Alors que le débat sur la paternité de la nation togolaise refait surface, une question plus fondamentale s’impose : le Togo est-il réellement une nation ? Peut-on parler d’un “père” lorsque l’édifice lui-même demeure fragile ? Cette interrogation dépasse les querelles historiques et met en lumière la construction inachevée de l’unité nationale.
Si l’on se réfère à la définition classique d’une nation, celle-ci repose sur des éléments tels qu’une histoire partagée, une culture commune et une volonté collective de vivre ensemble. Pourtant, le Togo moderne est d’abord une création coloniale, fruit du découpage arbitraire des puissances européennes. Avant la colonisation, le territoire actuel du Togo ne possédait pas d’identité politique unifiée. Il était constitué de plusieurs royaumes et chefferies indépendants, des Mina et Ewé au sud aux Tem et Kabyè au nord, en passant par une mosaïque de peuples intermédiaires. L’Allemagne, puis la France après 1919, ont imposé une structure administrative fusionnant ces entités sans qu’un véritable sentiment national ne se développe spontanément.
L’indépendance en 1960 n’a pas immédiatement résolu cette fragmentation. Sylvanus Olympio, premier président et père de l’indépendance, portait une vision élitiste de l’État, misant sur une souveraineté économique rigoureuse et une intégration progressive des différentes composantes du pays. Cependant, son assassinat, à peine trois ans après l’accession à l’indépendance, a révélé que cette unité nationale restait précaire et inachevée. Son successeur, Nicolas Grunitzky, a tenté d’institutionnaliser un équilibre ethnique et régional dans la gouvernance, sans succès, avant d’être renversé en 1967 par Gnassingbé Eyadéma.

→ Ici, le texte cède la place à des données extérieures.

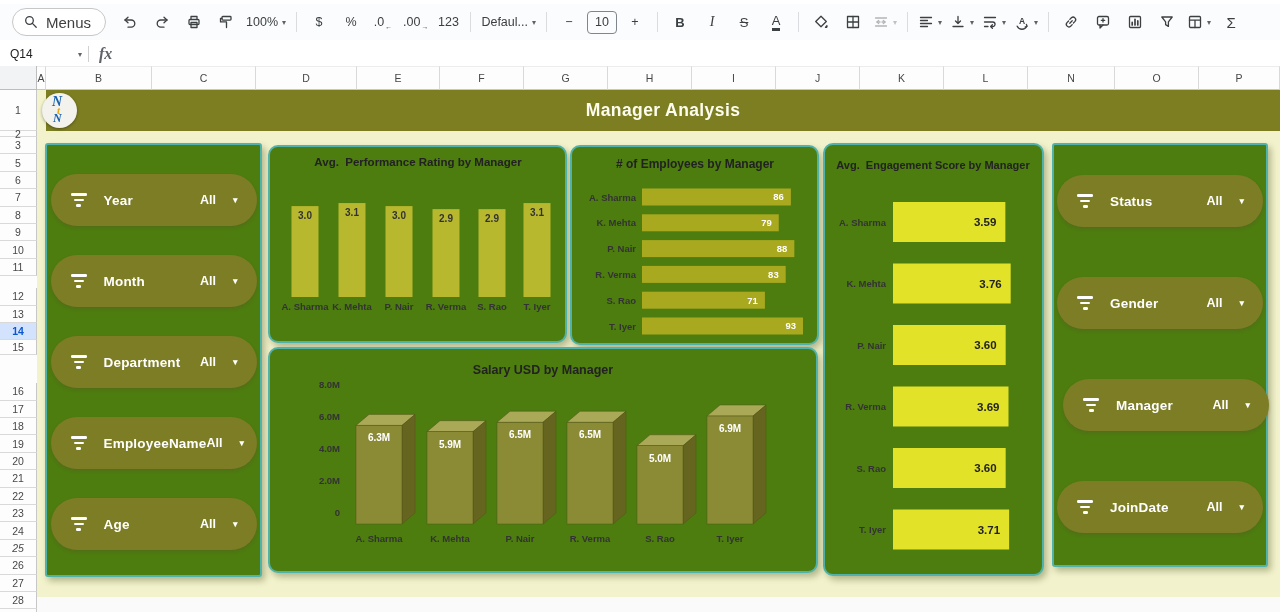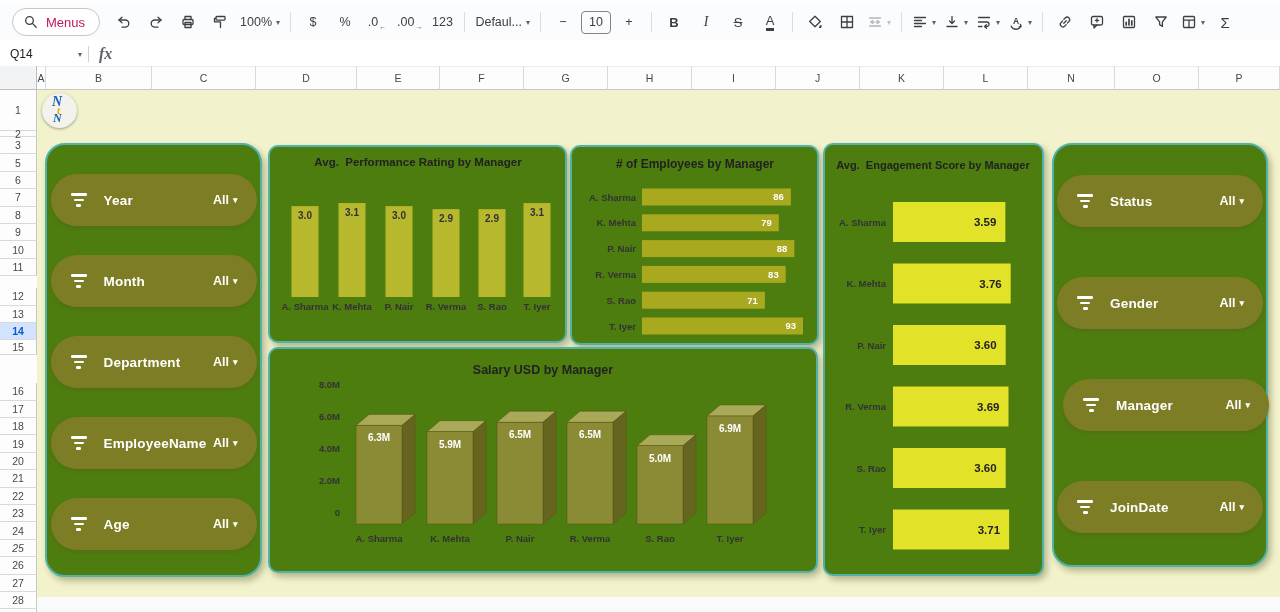"Menus" .tb-pill { color: #be185d -> #404040; font-size: 13px -> 15px }
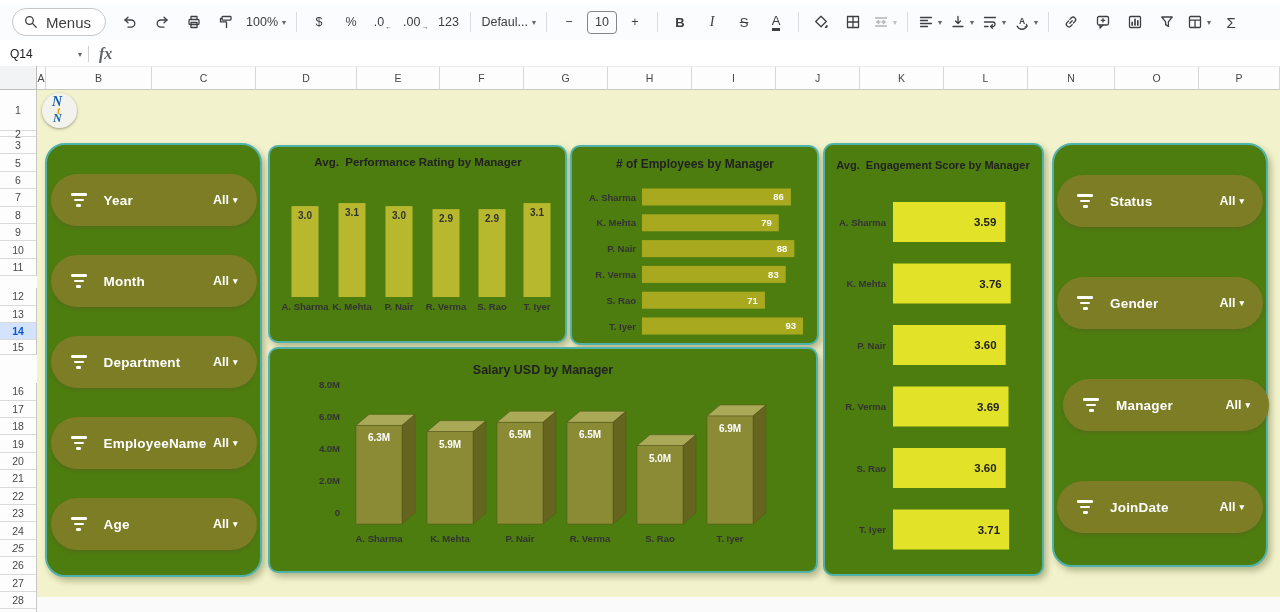"Manager Analysis" div.band { html: none -> <div> <div>Manager Analysis</div> </div> }
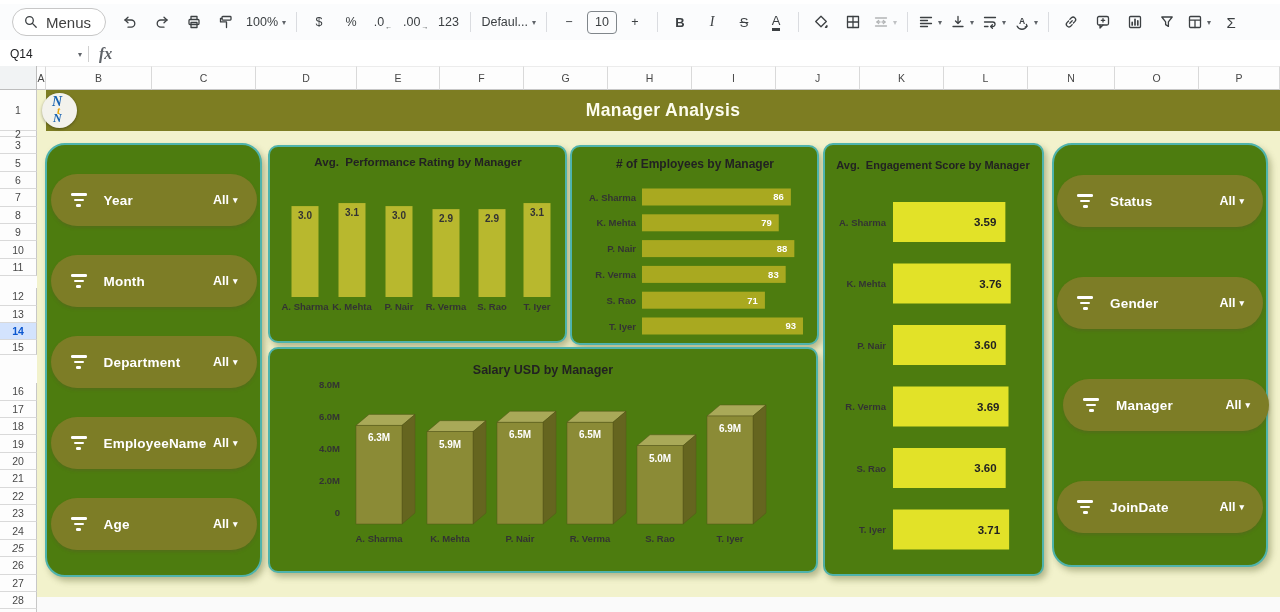"Year" .panel { border-radius: 20px -> 3px }
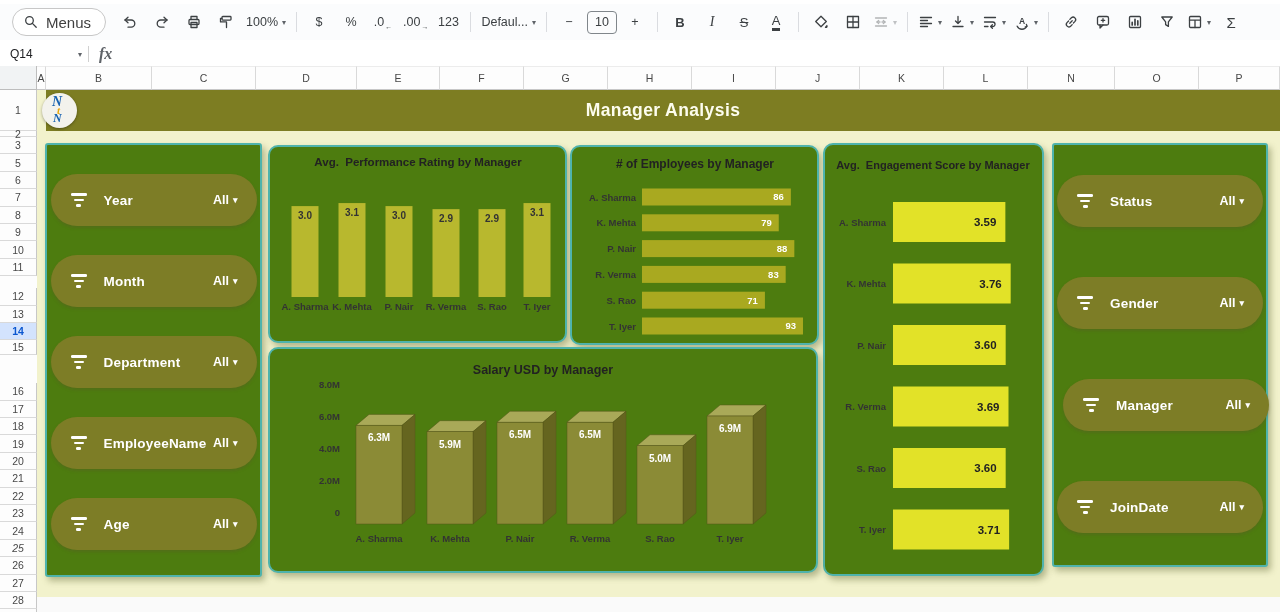"All" .pill-all { gap: none -> 13px }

Ce dernier a, pendant 38 ans, imposé une stabilité politique en s’appuyant sur un nationalisme pragmatique. Il a maintenu un équilibre entre les différentes communautés à travers le bicéphalisme, une politique déjà amorcée sous Grunitzky, afin d’éviter qu’un groupe ne domine outrageusement les autres. Cependant, cette stabilité s’est souvent appuyée sur la force plutôt que sur une réelle intégration nationale. Si certains le considéraient comme un unificateur, d’autres voyaient en lui un chef de clan consolidant son pouvoir au détriment d’une véritable démocratie participative.
Aujourd’hui encore, le sentiment national togolais demeure une construction fragile. En témoigne la division persistante entre ceux qui se réclament de Sylvanus Olympio et ceux qui s’identifient à Gnassingbé Eyadéma. Une large partie de la population, sans repère clair, demeure indécise. La politique, l’économie et même les grandes décisions d’État sont souvent perçues à travers un prisme ethnique ou régional.
L’absence de consensus sur la mémoire nationale est un symptôme de cette situation. La controverse sur le “père de la nation” révèle non seulement une bataille d’héritages, mais surtout un déficit de cohésion qui empêche le pays de se penser comme une nation véritablement unie.
Ainsi, avant de trancher la question de savoir qui mérite le titre de “père de la nation”, il conviendrait d’abord de s’interroger sur la manière d’achever la construction nationale. Une nation ne se décrète pas ; elle se bâtit sur une histoire acceptée par tous, une vision commune de l’avenir et une volonté collective de dépasser les clivages.
En l’état actuel, le Togo demeure un État, mais une nation en devenir.